Golden California Girls said:
I do see that C doesn't require much of anything for floating math.
It does seem to permit useless floating point.
It permits a wide variety of floating-point implementations, because
there are a wide variety of floating-point implementations in the real
world, and declaring most such implementations non-conforming likely
would have killed the C language.
Now C *could* have defined a set of conditions looser than what's in
IEC 60559 while still guaranteeing that, for example, 1.0+1.0==2.0 and
being consistent with all the real-world implementations. (The Ada
standard does something like this.) But the authors chose instead
just to rely on the implementations to do the right thing -- which, in
most cases, they do.
What is the value of FLT_EVAL_METHOD?
2, which means to "evaluate all operations and constants to the range
and precision of the long double type", but I don't think that's
relevant.
Or put another way have you
been lied to about the value of DBL_EPSILON for computations.
No.
I just modified the above program to use long double rather than
double and got similar results, so the result don't depend on using a
wider type for calculations.
I computed the value of 2.0 - DBL_EPSILON. Both operands are exactly
representable values of type double. I stored the result, whose
mathematical value is also exactly representable in type double, in an
object of type double. Assuming a sane floating-point implementation,
or more specifically an IEC 60559 floating-point representation, I can
expect the exact mathematical result to be stored in the object.
[...]
Lets take a 2 bit mantissa and count up.

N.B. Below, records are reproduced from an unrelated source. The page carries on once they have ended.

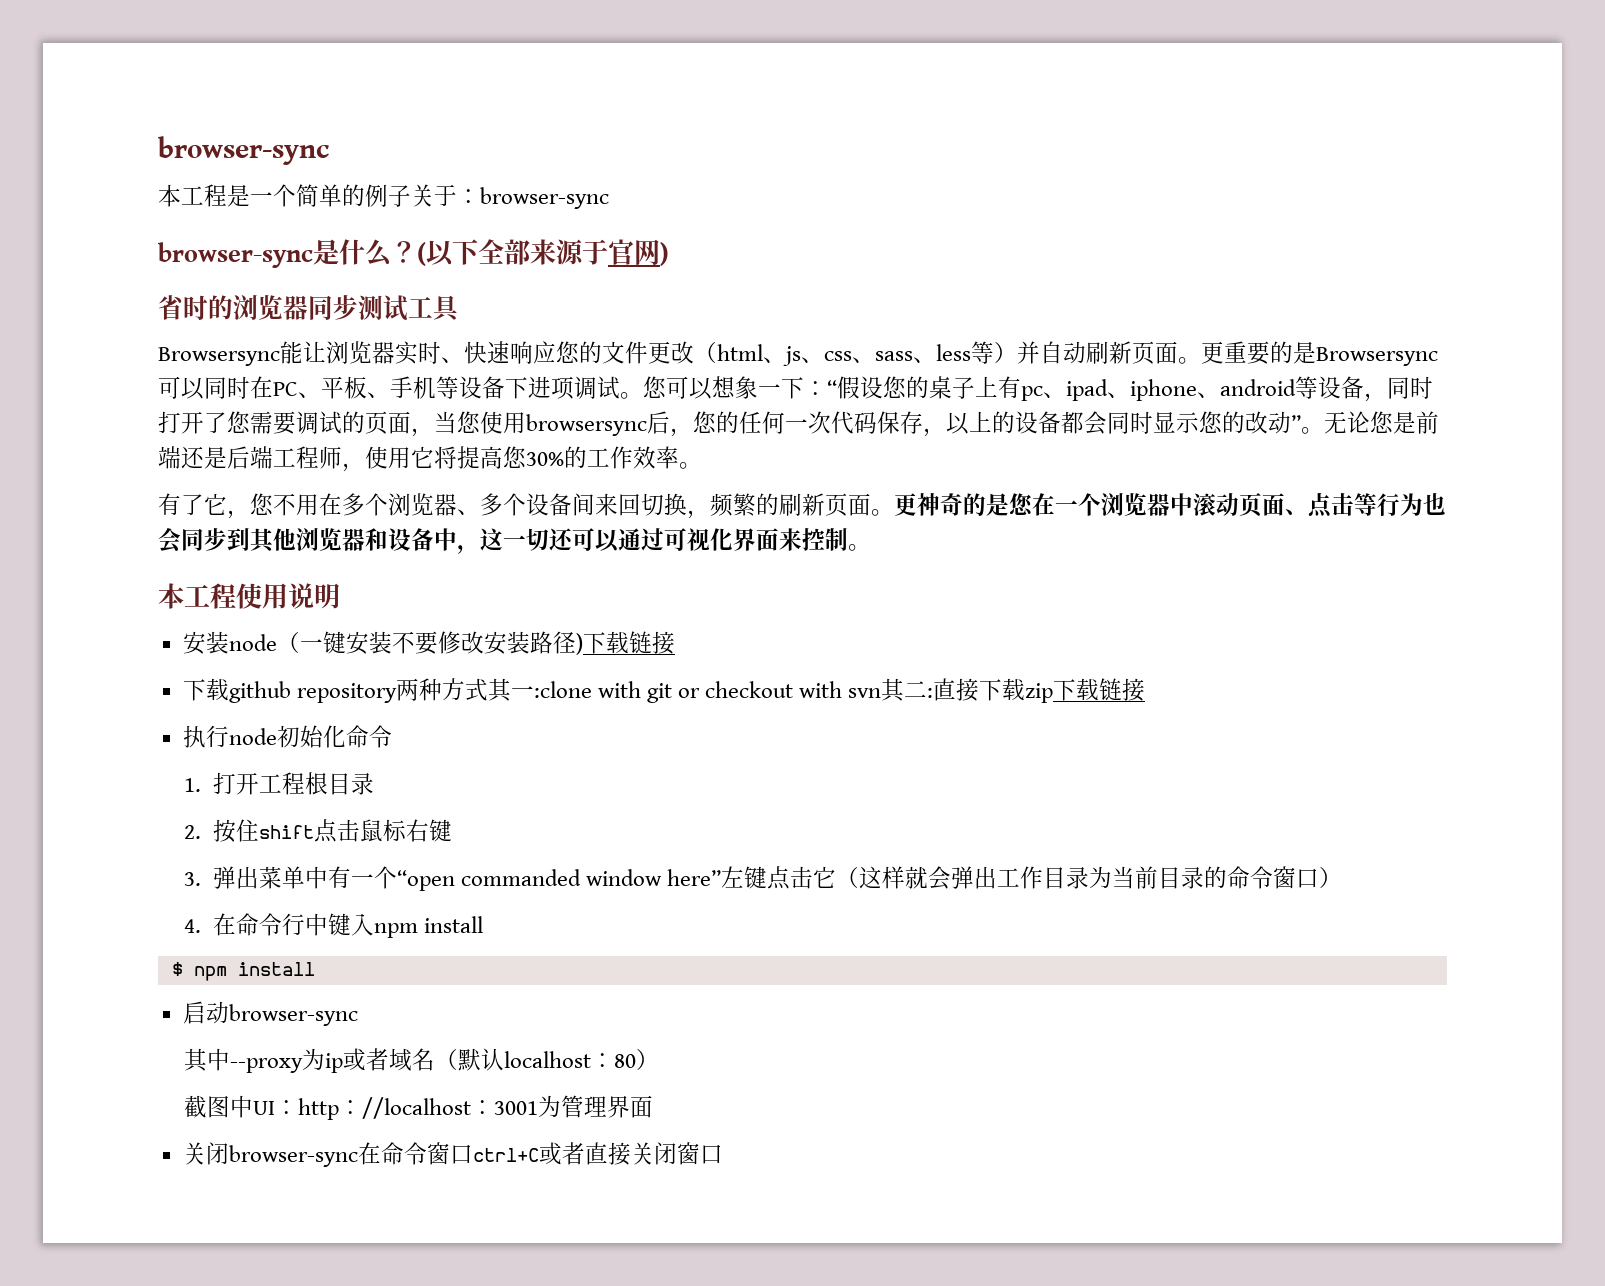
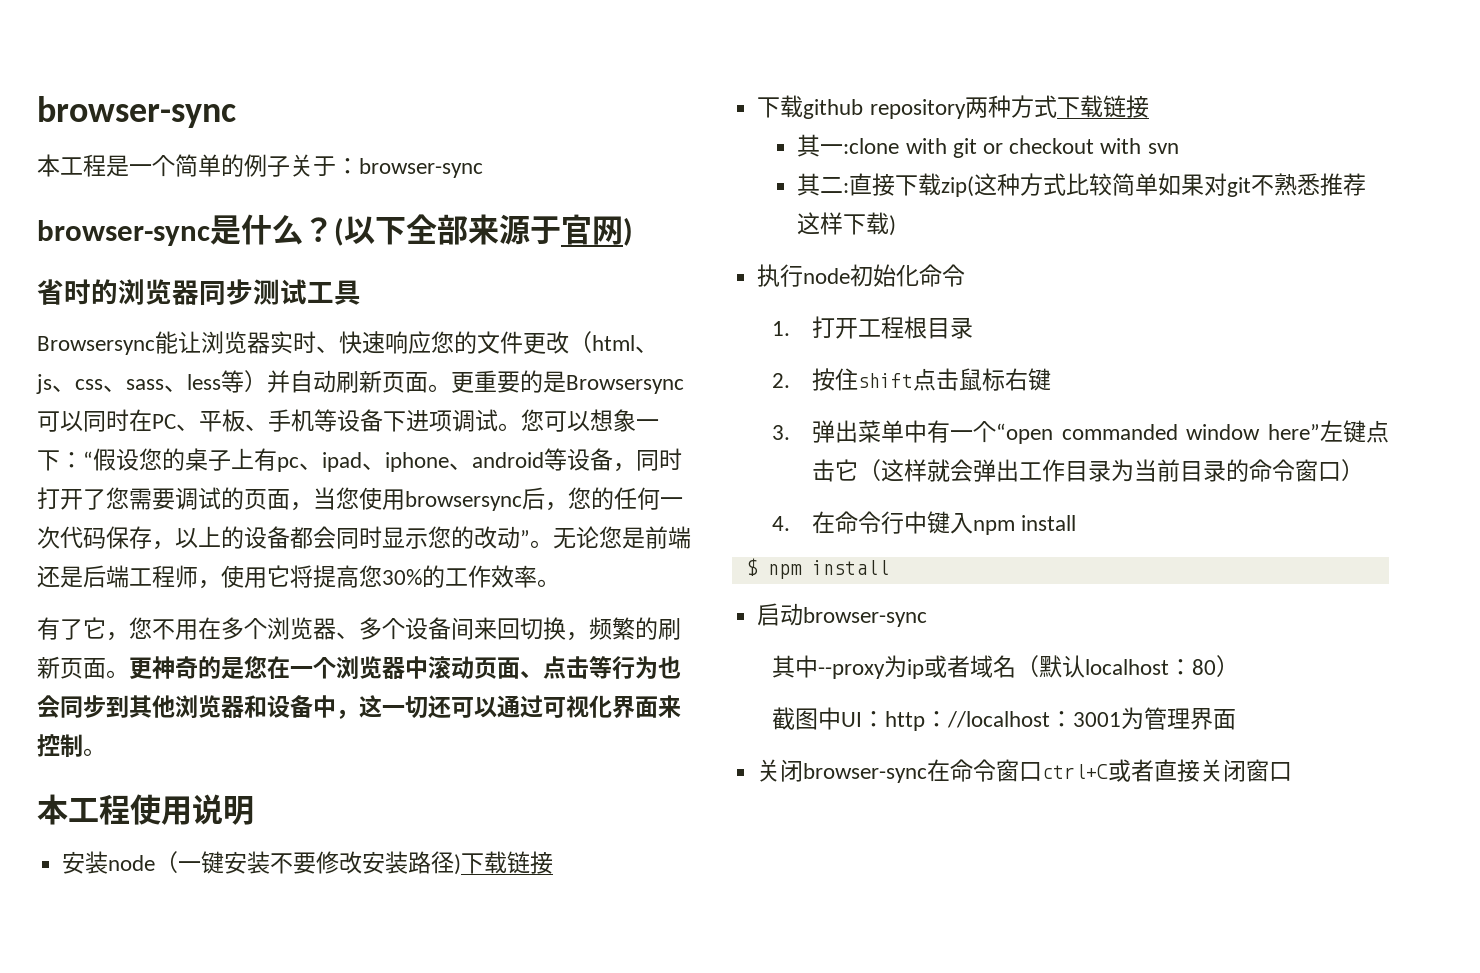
- 下载github repository两种方式其一:clone with git or checkout with svn其二:直接下载zip下载链接
+ 下载github repository两种方式下载链接
+ 其一:clone with git or checkout with svn
+ 其二:直接下载zip(这种方式比较简单如果对git不熟悉推荐这样下载)

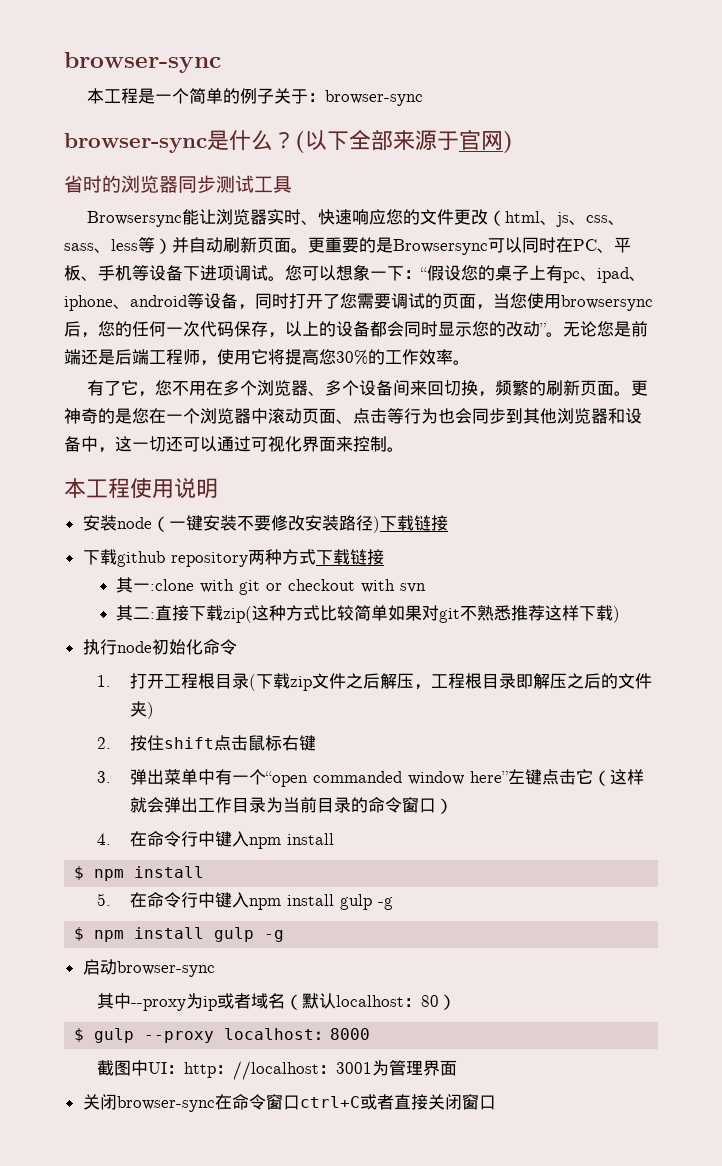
- 1.打开工程根目录
+ 1.打开工程根目录(下载zip文件之后解压，工程根目录即解压之后的文件夹)
+ 5.在命令行中键入npm install gulp -g
+ $ npm install gulp -g
+ $ gulp --proxy localhost：8000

Our value of epsilon is then 1/2.
decimal mantissa exponent
0.5 10 -1
0.75 11 -1
1.0 10 0
1.5 11 0
2.0 10 1
3.0 11 1
4.0 10 10
6.0 11 10
Now lets take 2.0 and subtract our epsilon of 0.5
2.0 10 1
0.5 10 -1
but we can't subtract the mantissa's until the exponents match.
we shift and get
2.0 10 1
0.5 00 1
now we perform the subtraction and get
2.0 10 1
2.0, 0.5, and 1.5 are all exactly representable in this floating-point
representation, so computing 2.0 - 0.5 should give me 1.5 in any sane
implementation. If you make assumptions about how the subtraction is
implemented (shifting mantissas and tweaking exponents, keeping
everything within your representation at all times), then you might
conclude that the calculation yields 2.0. Conclusion: your
assumptions are incorrect.
FLT_EVAL_METHOD refers to results of C floating-point operations such
as ordinary subtraction. What you're talking about is intermediate
results that occur during the execution of that subtraction operation,
probably within the machine's floating-point unit. As I understand
it, FPUs do have to use extra bits internally to get correct results.
The only thing that's visible to a C program is that if you compute
x = y - z;
where y, z, and the mathematical result of the subtraction are all
exactly representable in the given type, you'll get the right result
stored in x. (Again, the C standard doesn't require this, but IEC
60559 does.) What happens *within* the subtraction operation,
whatever magic the FPU performs to get the right answer, is outside
the scope of the language and, I suggest, of this discussion; all
that's relevant is that subtraction *works*.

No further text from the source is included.